Unter diesen Umständen kommt der Oö. Verwaltungssenat daher zu der Auffassung, daß die belangte Behörde das ihr im Zuge der Strafbemessung zukommende Ermessen nicht gesetzwidrig ausgeübt hat, wenn sie eine ohnedies bloß im untersten Zwanzigstel des gesetzlichen Strafrahmens gelegene Geldstrafe als gleichermaßen tat- und schuldangemessen zu verhängen gefunden hat.

4.5. Aus allen diesen Gründen war daher die vorliegende Berufung gemäß § 24 VStG i.V.m. § 66 Abs. 4 AVG abzuweisen und das angefochtene Straferkenntnis zu bestätigen.

5. Bei diesem Verfahrensergebnis war der Berufungswerberin gemäß § 64 Abs. 1 und 2 VStG zusätzlich ein Beitrag zu den Kosten des Verfahrens vor dem Oö.
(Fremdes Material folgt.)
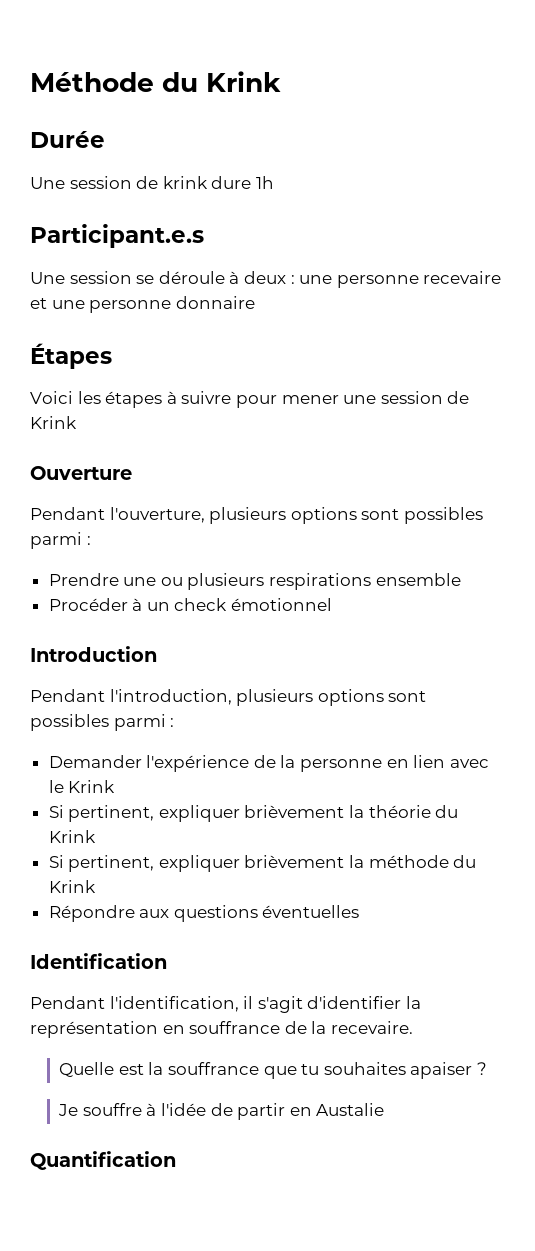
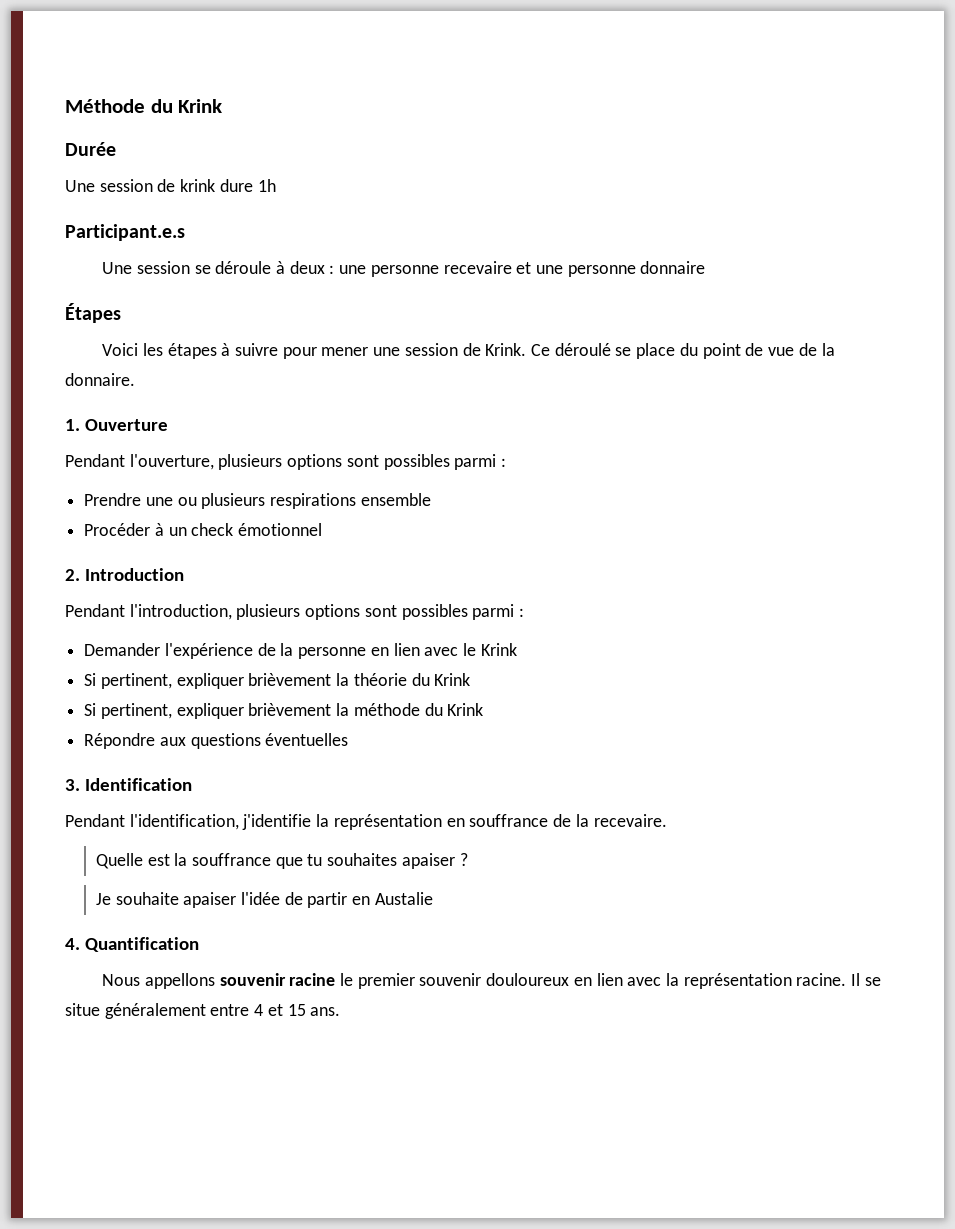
[30,416,77,429] Krink // -> [485,343,835,359] [65,373,135,386] [65,419,80,431] Krink. Ce déroulé se place du point de vue de la donnaire. // 1.
(333, 604) none -> [65,569,80,581] 2.
(360, 911) none -> [65,779,80,791] 3.
[243,996,402,1013] il s'agit d'identifier -> [242,814,312,830] j'identifie
[82,1103,157,1116] souffre à -> [115,892,237,908] souhaite apaiser
(385, 1109) none -> [65,938,80,950] 4.
(176, 1160) none -> [102,973,881,989] [65,1003,341,1019] // Nous appellons souvenir racine le premier souvenir douloureux en lien avec la représentation racine. Il se situe généralement entre 4 et 15 ans.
Verwaltungssenat in Höhe von 20% der verhängten Geldstrafe, d.s. insgesamt 1.000 S, vorzuschreiben.

Rechtsmittelbelehrung:

Gegen diesen Bescheid ist kein ordentliches Rechtsmittel zulässig.

Hinweis:

Gegen diesen Bescheid kann innerhalb von sechs Wochen ab seiner Zustellung eine Beschwerde an den Verfassungsgerichtshof oder an den Verwaltungsgerichtshof erhoben werden; diese muß - von gesetzlichen Ausnahmen abgesehen - jeweils von einem Rechtsanwalt unterschrieben sein.